Prior to assembly, Illumina paired-end transcriptome sequence data were digitally normalized to a k-mer coverage of 30 using normalize-by-median.py 46. Remaining reads were then assembled using Trinity r2013-02-25 with default settings47. Mitochondrial protein-coding genes and ribosomal RNAs were identified by TBLSTX and BLASTN33, respectively (using the recovered E. vanelli mt genome as query).

Phylogenetic analysis

Fourteen taxa were included in the phylogenetic analysis. Pista cristata (Terebellidae) and Terebellides stroemi (Trichobranchidae) were acquired from GenBank (Table 2) and selected as outgroups based on data availability as well as current understanding of annelid evolutionary history15, 20. To assist in phylogenetic analysis and check the previous incomplete assembly of the ampharetid mtDNA Eclysippe vanelli 18, we assembled a new complete mitochondrial genome from the ampharetid E. vanelli. The assembled E. vanelli genome has an identical gene order with the previous incomplete genome and a cox1 amino acid identity of 99.8% with the cox1 gene from the incomplete E. vanelli genome18. We used the complete E. vanelli genes for phylogenetic analysis (indicated below), and included genes from transcriptomic assembly from seven other species of interest.

Table 2 List of taxa included in the Ampharetidae phylogenetic analysis, with genbank assession numbers and references to published sequences.
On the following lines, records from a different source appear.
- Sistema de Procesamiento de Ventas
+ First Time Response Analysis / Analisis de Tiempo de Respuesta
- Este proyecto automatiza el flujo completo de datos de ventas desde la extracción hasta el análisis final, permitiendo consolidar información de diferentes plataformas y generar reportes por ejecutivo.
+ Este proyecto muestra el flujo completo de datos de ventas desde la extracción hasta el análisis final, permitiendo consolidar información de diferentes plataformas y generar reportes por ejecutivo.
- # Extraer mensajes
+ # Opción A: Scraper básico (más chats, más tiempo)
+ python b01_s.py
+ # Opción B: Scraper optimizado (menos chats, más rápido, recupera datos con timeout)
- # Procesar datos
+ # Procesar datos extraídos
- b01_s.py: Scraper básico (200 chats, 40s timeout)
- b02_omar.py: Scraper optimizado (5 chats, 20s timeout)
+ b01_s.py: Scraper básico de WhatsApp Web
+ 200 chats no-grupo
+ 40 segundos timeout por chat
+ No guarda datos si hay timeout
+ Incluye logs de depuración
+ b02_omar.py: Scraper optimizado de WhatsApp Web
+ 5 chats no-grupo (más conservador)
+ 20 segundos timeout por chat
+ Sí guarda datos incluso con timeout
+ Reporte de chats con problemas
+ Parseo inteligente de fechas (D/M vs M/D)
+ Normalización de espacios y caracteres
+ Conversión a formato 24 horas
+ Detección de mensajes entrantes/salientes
Our data set was based on amino acid sequences from 10 mitochondrial protein-coding genes (cox1, cox2, cox3, cob, atp6, nad1, nad2, nad4, nad5, nad6) and two ribosomal RNA genes (rrnS and rrnL). nad4l, atp8 and nad3 sequences were excluded due to limited number of recovered sequences from transcriptome data. Each of the 12 genes was individually aligned using MAFFT48 followed by manual correction. The selected genes were then trimmed using the defalut setting in Gblocks49 to remove ambiguously aligned regions. Genes were then concatenated into final supermatrix datasets using FASconCAT50 for downstream phylogenetic analysis. Phylogenetic relationships of ampharetids were infered using maximum likelihood (ML) in RAxML51. Prior to ML analyses, PartitionFinderV1.1.152 was used to evaluate best-fit partition schemes and associated best-fit substitution models for both datasets. Topological robustness for the ML analysis was evaluated with 100 replicates of fast-bootstrapping.

Intron phylogeny

Phylogenetic position of group II introns was compared with the alignment of which built upon an analysis by Richter et al.30, 53, 54. The mitochondrial group II introns from cox1 genes of the Annelids Glycera fallax, Glycera unicornis and Nephtys sp. were analyzed and compared to the cox1 intron ORF from Decemunciger sp. and other chroloplast and bacterial intronic ORFs. The Maximum likelihood analysis was conducted with RAxML v.8.0.5 under the substitution model LG + I + G + F. Bootstrap support values (>50%) from 1,000 pseudoreplicates are given at the nodes. Colorcodes were defined accordingly to Richter et al.30, where group II intron-encoded ORFs known from chloroplast genomes are highlighted in green, mitochondrial genomes in blue, and bacterial genomes in red. GenBank numbers from intron sequences used in this analysis are given in Richter et al.30.